Positional words help children to:
- Follow and give directions
- Expand, use, and understand new vocabulary
- Describe the exact location of an object
- Build recognition of sight words
- Enhance beginning reading and writing skills
- Develop spatial awareness
Fox in the Box Activity Set incorporates wordplay with following directions, learning positional words, opposites and rhyming to help build important early reading, writing and language skills. Players select a positional word by spinning the spinner and place picture cards in the correct location i.e. ‘below the tree’. Game play can be adapted to suit auditory, kinaesthetic and visual learners!
Speech and language can be practised almost anywhere! Make the most of travel time by playing simple games that encourage interaction and conversation. Try these on your next road trip:
- I Spy
- Registration plate challenge
- Guess the character
- Figuro® Mental Maths Match
Speech and language are closely linked to reading skills. In order to read well you need to be able to speak and understand language. Incorporate reading into your daily routine and create excitement around choosing a new story to read. As you are reading, make comments and observations to spark conversations about the characters and the storyline. Make sure to explain the meaning of unfamiliar words and try to repeat them in different contexts.
Categorising objects encourages strategic thinking and descriptive language. Playing with sorting sets create opportunities to discuss shapes, colours and textures whilst aiding the development of fine motor skills!

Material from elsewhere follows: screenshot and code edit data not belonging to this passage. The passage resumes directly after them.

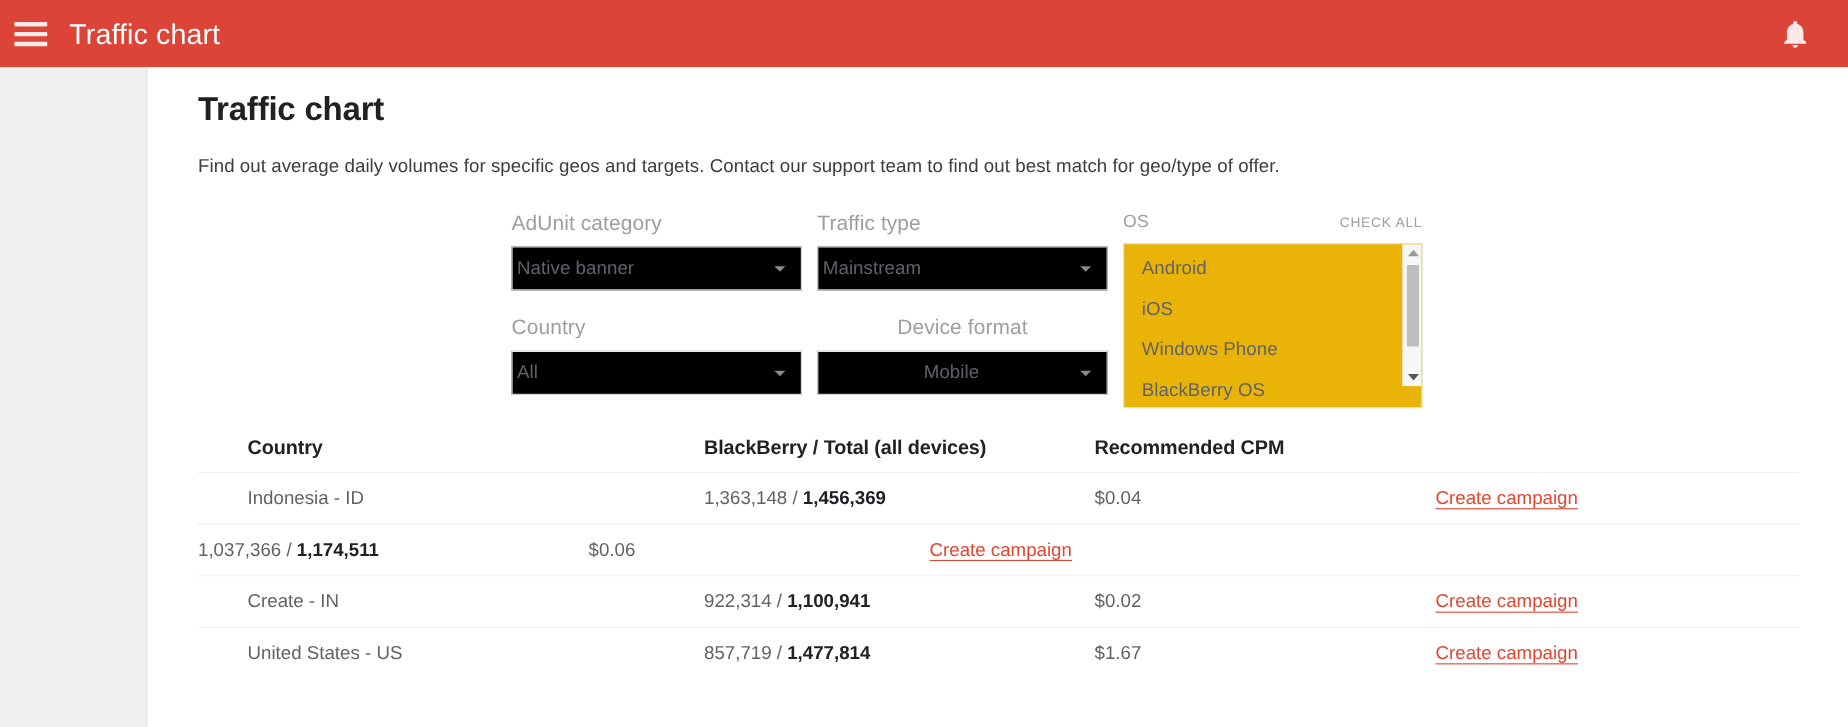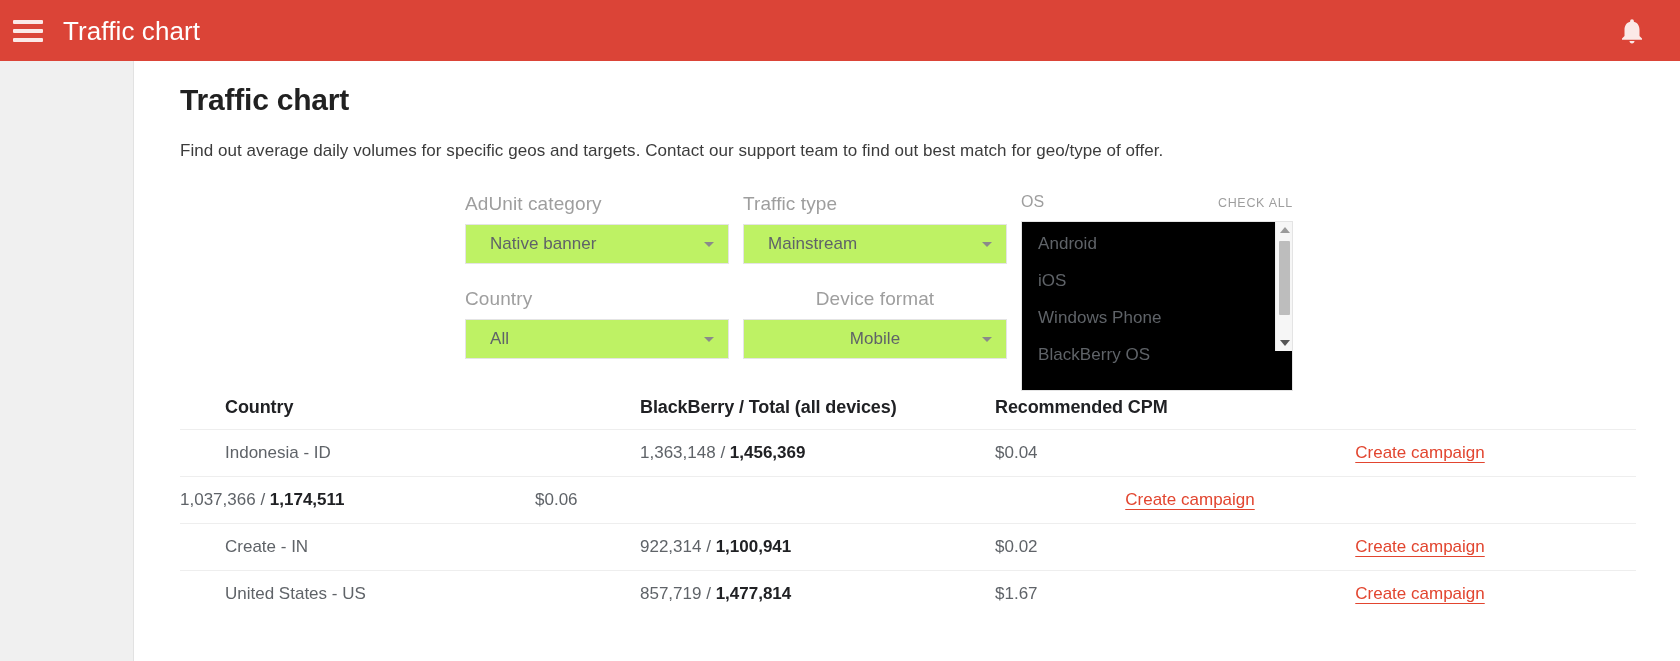"Native banner" .select-box { background: #bef264 -> #000000; padding: 0 10px 0 24px -> 0 10px 0 4px }
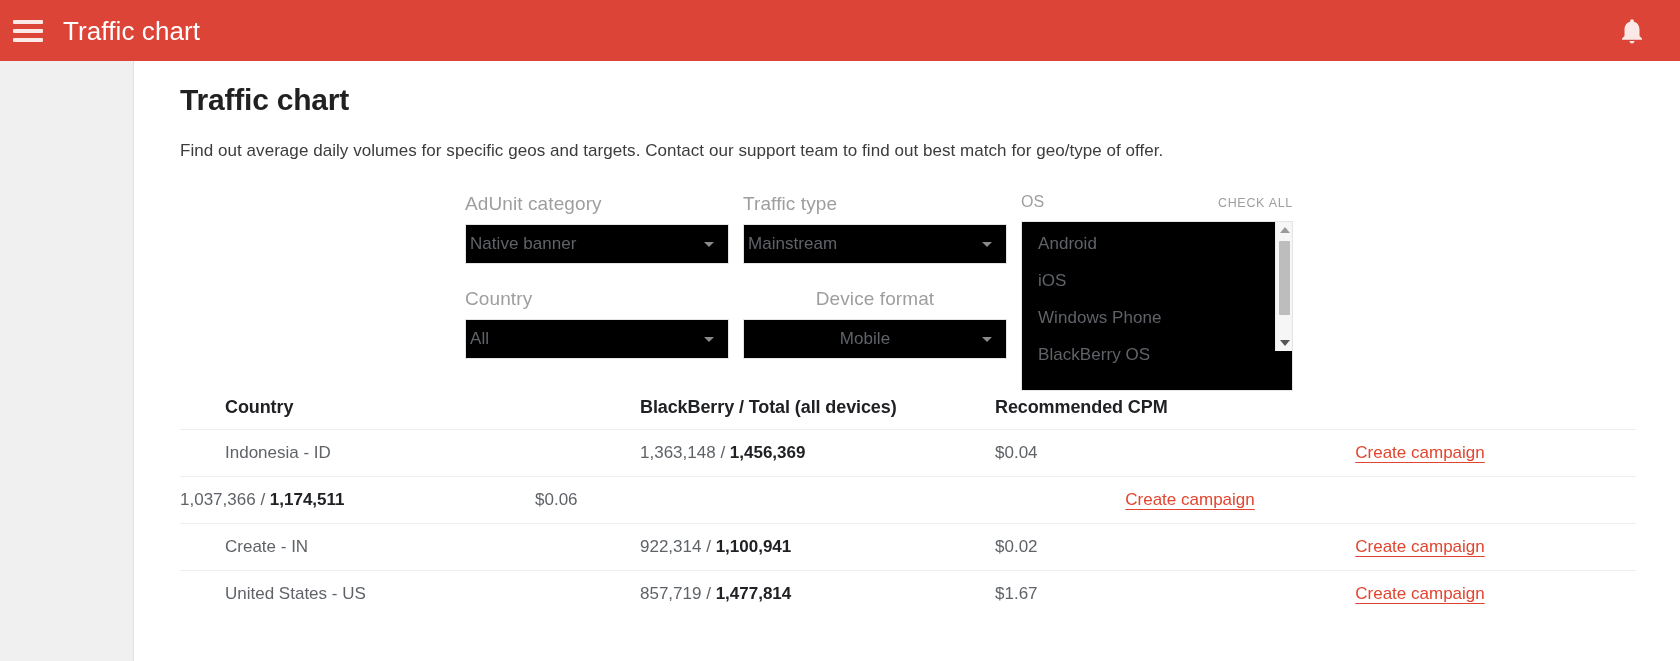"Android" .os-list { background: #000000 -> #eab308; height: 170px -> 150px }
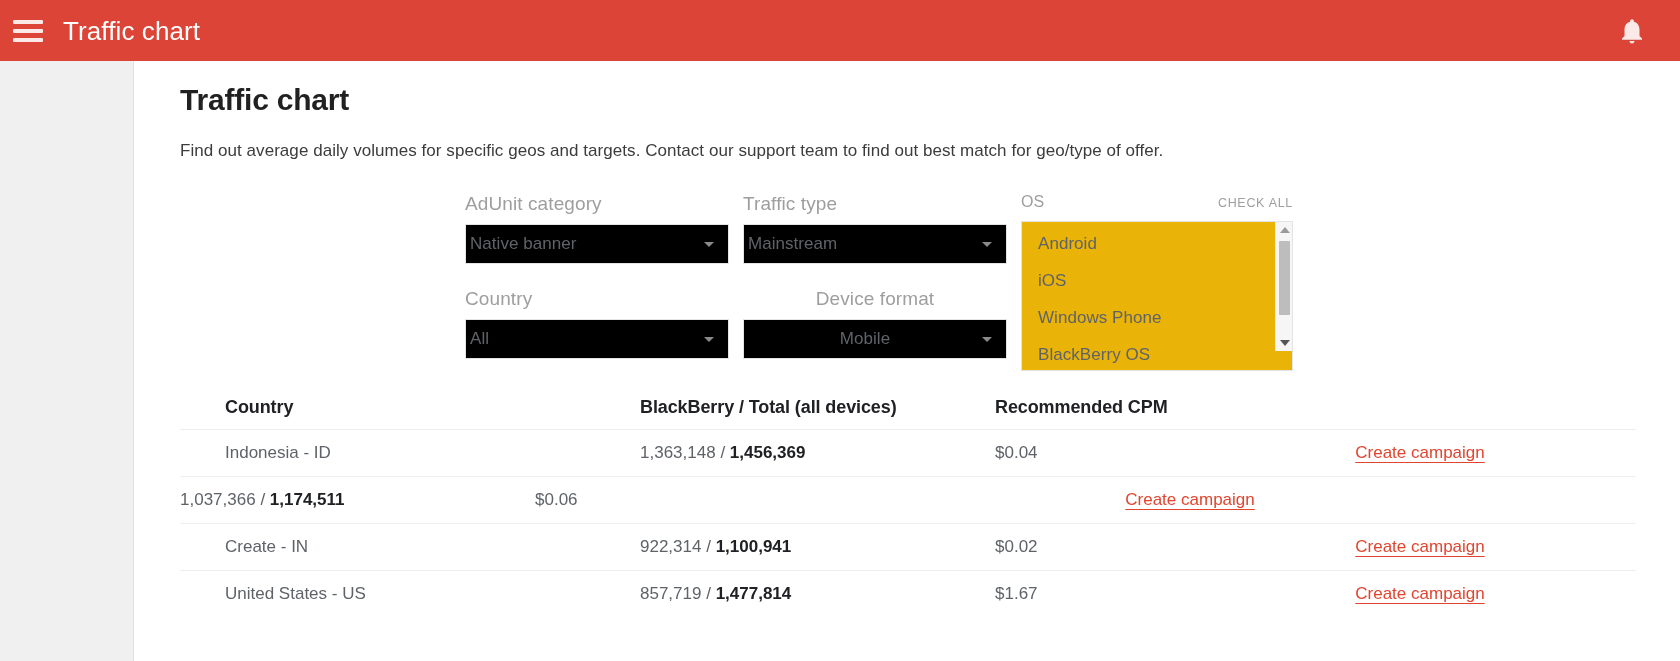"Create campaign" .c-action { text-align: center -> left }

Create your own ‘feely bag’ using a variety of items such as counters, mini figures and play food. Try to include as many textures as possible to incorporate sensory exploration into the activity. Ask your child to feel inside the bag and describe an item before taking it out of the bag and discovering what it is. This activity is a great way to encourage thinking skills and encourage descriptive and expressive language. Ask open ended questions to prompt deeper responses such as ‘how many ways could you use this object?’
Use photo cards to introduce new topics and prompt discussion. Cards that don’t have distracting backgrounds are the most effective for this kind of activity. If your photo card shows a picture of an animal you could use it to:
- Ask questions about the animal’s features and habitat
- Spark story-telling
- Practise phonological awareness i.e. “what sound does it start with?”
- Play memory games by covering the card up and asking about what was on it
“I have not seen anything like this before. They will certainly be a staple in my kit bag!”
– Belinda Robertson, Speech & Language Therapist
Action songs and rhymes
Music and communication are closely linked and can have a profound effect on a child’s ability to learn. Music and rhymes can be motivating, familiar and stimulate a variety of senses! By singing to or with your child you will be helping to develop skills such as:
- Maintaining concentration
- Anticipating what’s coming next
- Turn taking
- Non verbal communication and eye contact
- Vocabulary development
- Sentence development
- Phonological awareness
- Pronunciation and articulation
Try to incorporate visual cues and gestures into songs to help to reinforce meaning. When a word is repeated try and leave a pause to let your child fill in the missing word.